Back in the day when the missus of the time and I lived in New Brunswick we used to head down to Maine now and then, stay for the weekend, and then head back with our legally obtained tax-free alcohol and tobacco. Not to mention the extra alcohol and tobacco stuffed into the front and rear bumpers of the Oldsmobile Firenza that was our main transport at the time.
Bar Harbor was a happening destination at the time. You'd have your Harley crowd and your bicycle crowd. They'd pretty much frequent the same bars and restaurants, but the way you could tell them apart was the bicycle people wore helmets.
The Harley crowd didn't.
Then there was the Cadillac Mountain crowd. I'd almost call it a cult. Cadillac Mountain is the first place in America that the sun shines on every day. Cadillac Mountain is just outside Bar Harbor, and every morning it is besieged by folks from all over the USA and beyond who want the sun to shine on them first before it shines on anyone else. Don't take my word for it - drive up to Maine and see for yourself.

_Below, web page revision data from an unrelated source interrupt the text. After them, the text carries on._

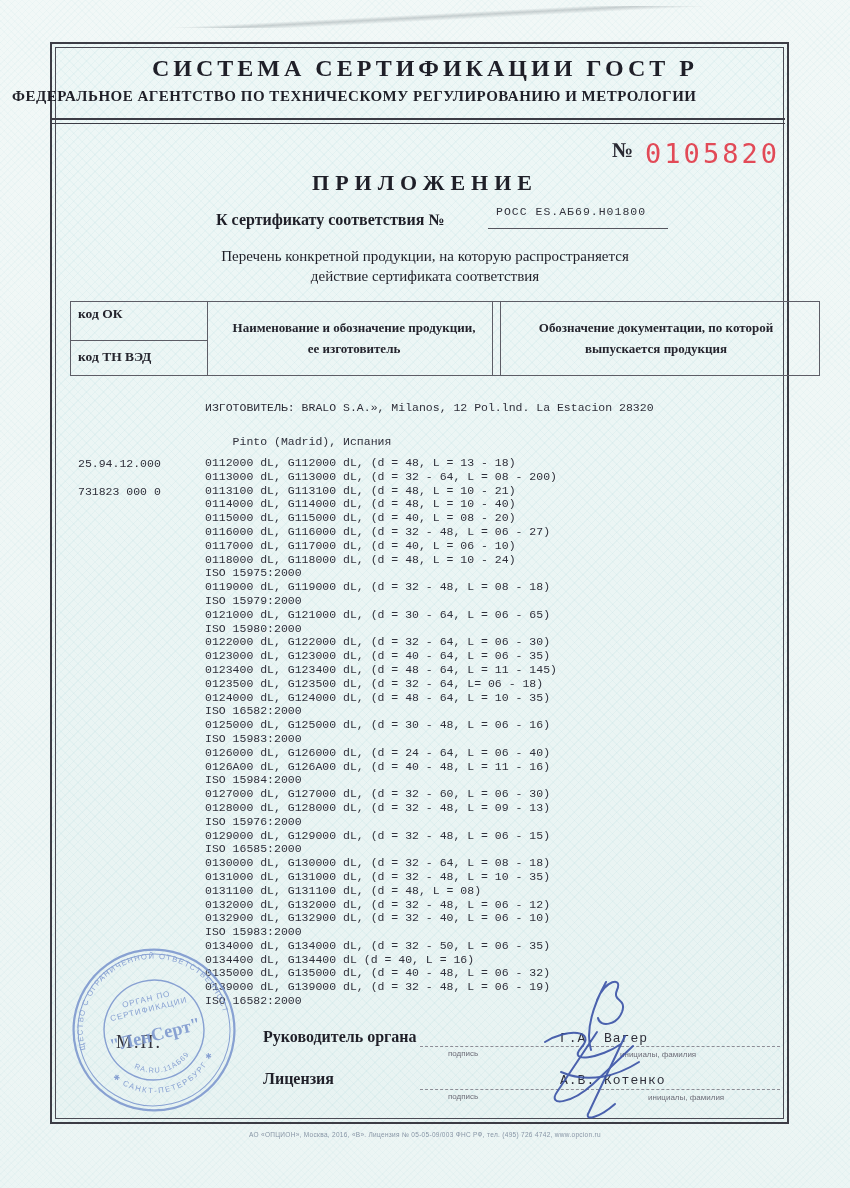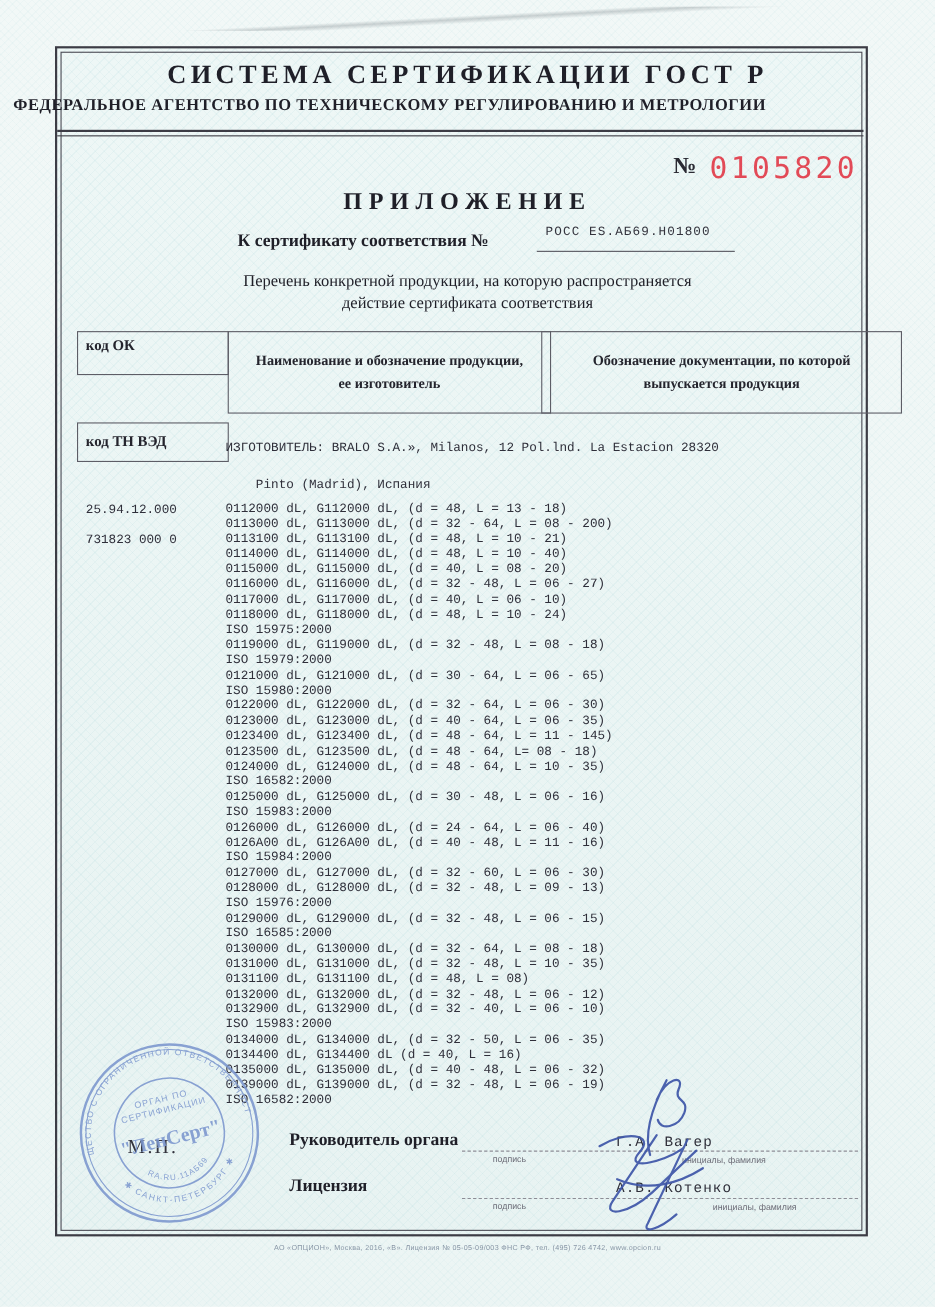--- a/index.html
+++ b/index.html
@@ -68,7 +68,7 @@
   .spec-table{position:absolute;left:70px;top:301px;width:714px;height:75px;}
   .spec-table .cell{position:absolute;border:1px solid #5d5d66;box-sizing:border-box;}
   .cell-ok{left:0;top:0;width:138px;height:40px;}
-  .cell-tnved{left:0;top:39px;width:138px;height:36px;margin-top:44px;}
+  .cell-tnved{left:0;top:39px;width:138px;height:36px;}
   .cell-product{left:137px;top:0;width:294px;height:75px;}
   .cell-doc{left:422px;top:0;width:328px;height:75px;}
   .cell .corner-label{position:absolute;left:7px;top:4px;font-size:13.5px;font-weight:bold;color:#24242d;}

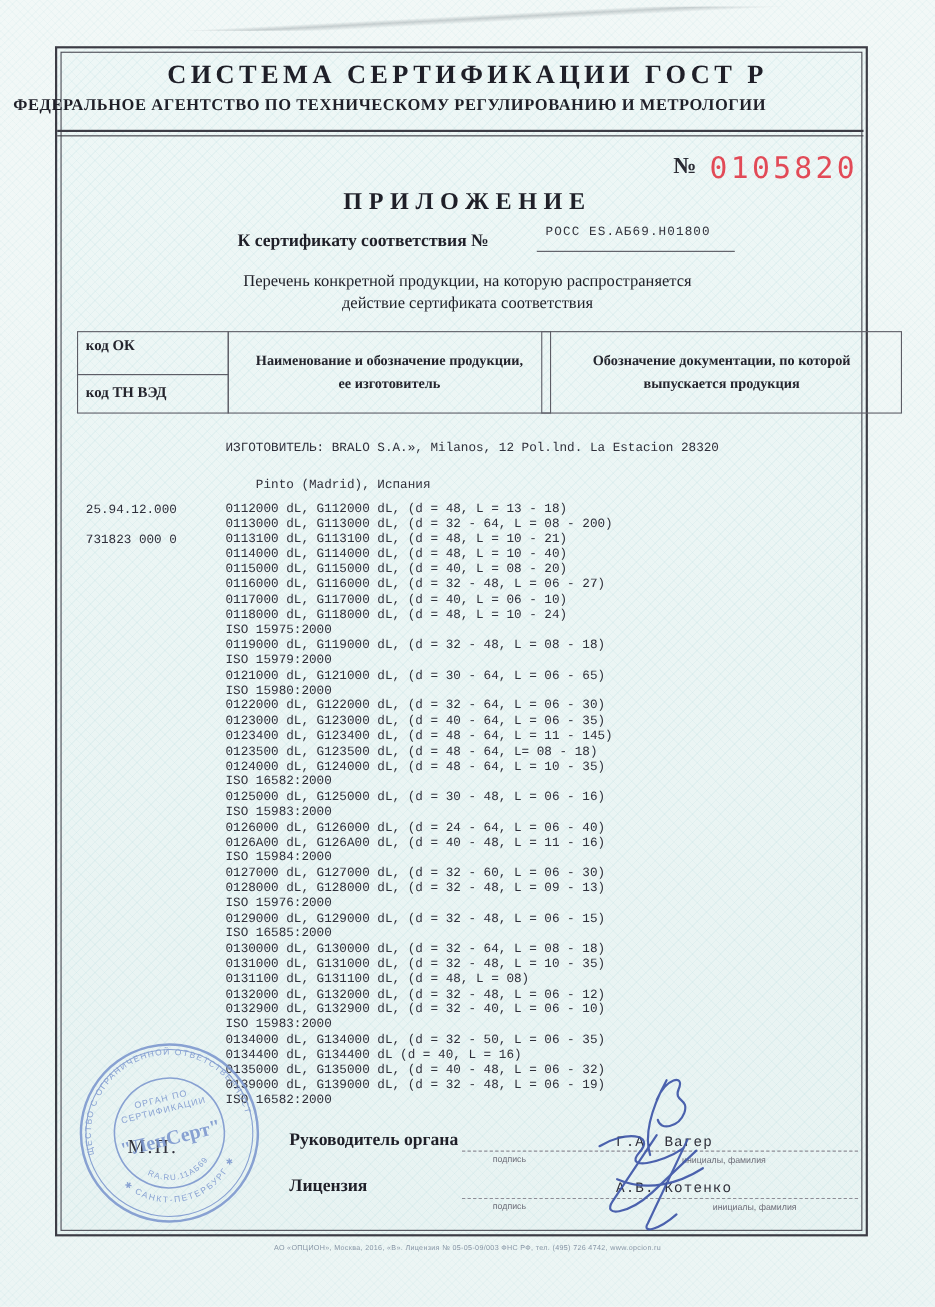--- a/index.html
+++ b/index.html
@@ -175,7 +175,7 @@
       <div class="p-line">0122000 dL, G122000 dL, (d = 32 - 64, L = 06 - 30)</div>
       <div class="p-line">0123000 dL, G123000 dL, (d = 40 - 64, L = 06 - 35)</div>
       <div class="p-line">0123400 dL, G123400 dL, (d = 48 - 64, L = 11 - 145)</div>
-      <div class="p-line">0123500 dL, G123500 dL, (d = 48 - 64, L= 08 - 18)</div>
+      <div class="p-line">0123500 dL, G123500 dL, (d = 32 - 64, L= 06 - 18)</div>
       <div class="p-line">0124000 dL, G124000 dL, (d = 48 - 64, L = 10 - 35)</div>
       <div class="p-line">ISO 16582:2000</div>
       <div class="p-line">0125000 dL, G125000 dL, (d = 30 - 48, L = 06 - 16)</div>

Cadillac Mountain was named after the same guy who the Cadillac car was named after. This was in an era where the Cadillac brand still had some call on it's motto; Standard of the World.
And arguably it was the standard of the world. Caddies were luxurious and fast.
I've never owned a Cadillac, but my dad had a couple back in the day.
He had a blue Fleetwood around '71 or so. Had the 472 motor. It was big and heavy and the upholstery was rich and deep, and it wasn't hard to see why a guy who navigated his way out of refugee camps in Denmark might find it appealling.
That was followed up by the butter-yellow '76 Eldorado. Man was that a sweet car!
But back to Cadillac Mountain. One day back in the Iraq War times we headed up there, and while you can drive most of the way to the top, you still have to get out of the car and hike the last hundred feet or so. We're hiking, and suddenly, around a bend and over a ridge, there's a whole whack of Military vehicles just a sitting in the shrubbery, generators running flat out and radar antenaes spinning round and round. A hike up a hill turns into Realpolitik 101 just like that. After all, Old George had his summer place just a hundred miles or so down the coast, and in those heady times the evil Saddam could have launched some of his WMDs onto the Maine Coast quicker than you can say "bullshit", so the forces of GOOD were right in protecting the vacationing President.
Dad was pretty good about loaning me the Caddies when I had an important date or something. Not that I made a habit of it. It wasn't like you could leave cigarette burns and used condoms in your wake. Well, you could have I suppose, but at the time I wasn't ready to push the boundaries of parental indulgence quite that far. Funny thing was, when Dad got really comfy with his role as wheeler-dealer in the new world, when he was 100% confident that the bank was going to honor that $100,000 check even if the account was a couple of dollars short, he traded that last Caddie for a Subaru.
Which was the end of borrowing Dad's car for hot dates.